## Task
This exercise asks for a copy of each line in the records below with the word "none" in it.

## Excerpted records
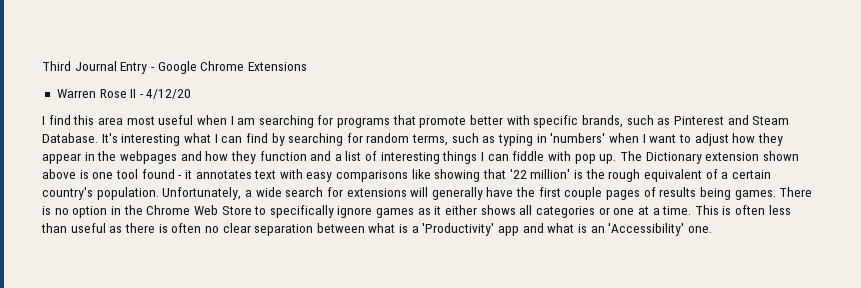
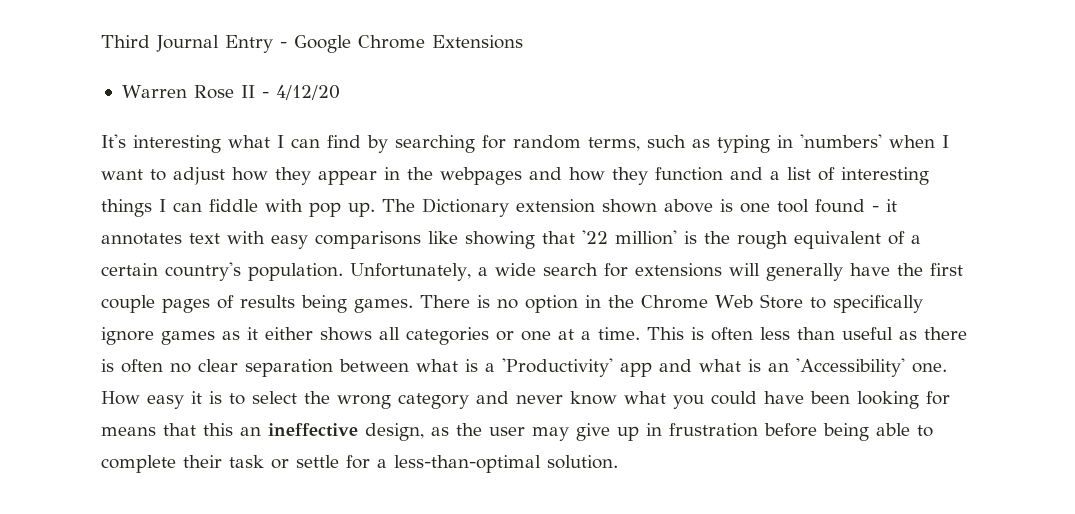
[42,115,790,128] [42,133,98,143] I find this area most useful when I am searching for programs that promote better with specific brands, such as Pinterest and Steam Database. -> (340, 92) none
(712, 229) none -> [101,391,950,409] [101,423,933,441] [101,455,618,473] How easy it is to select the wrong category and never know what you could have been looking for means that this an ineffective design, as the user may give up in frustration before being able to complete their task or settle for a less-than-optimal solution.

* * *

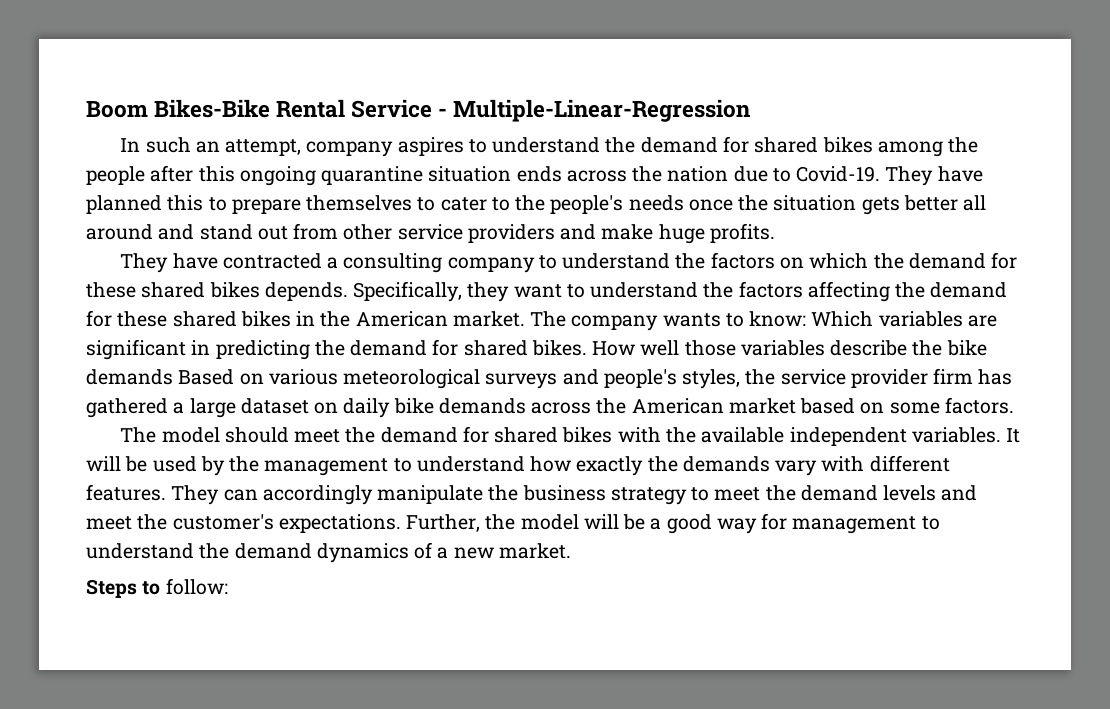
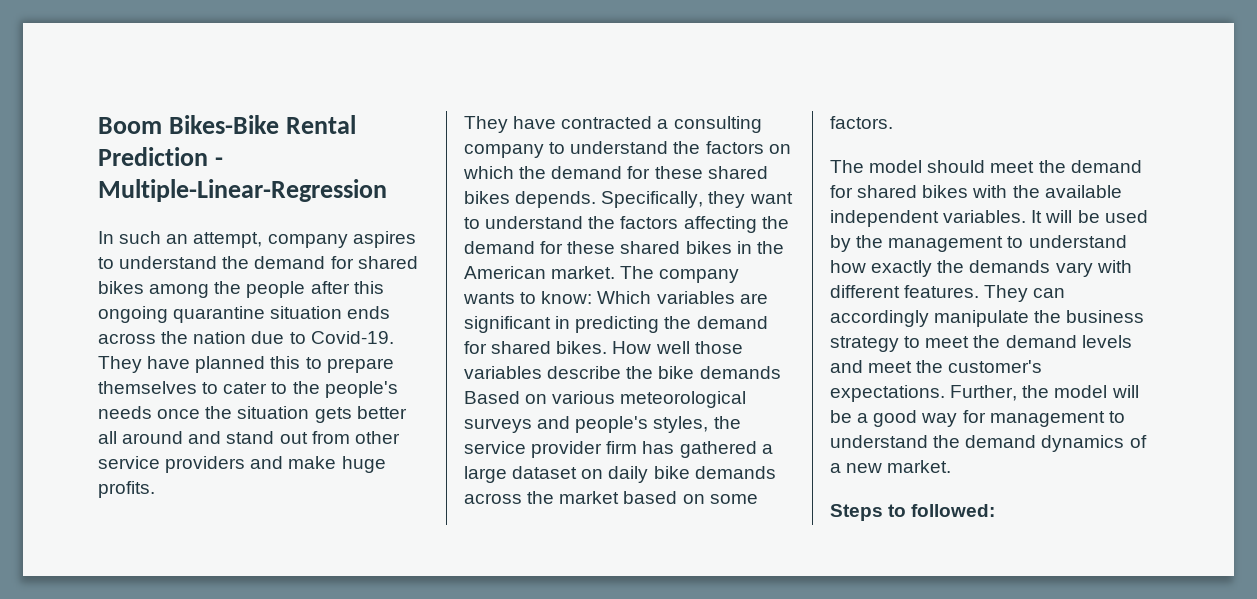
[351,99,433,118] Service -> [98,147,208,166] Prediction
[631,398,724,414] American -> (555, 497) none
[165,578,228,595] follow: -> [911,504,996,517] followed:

## Exercise response
[42,115,790,128] [42,133,98,143] I find this area most useful when I am searching for programs that promote better with specific brands, such as Pinterest and Steam Database. -> (340, 92) none
(712, 229) none -> [101,391,950,409] [101,423,933,441] [101,455,618,473] How easy it is to select the wrong category and never know what you could have been looking for means that this an ineffective design, as the user may give up in frustration before being able to complete their task or settle for a less-than-optimal solution.
[631,398,724,414] American -> (555, 497) none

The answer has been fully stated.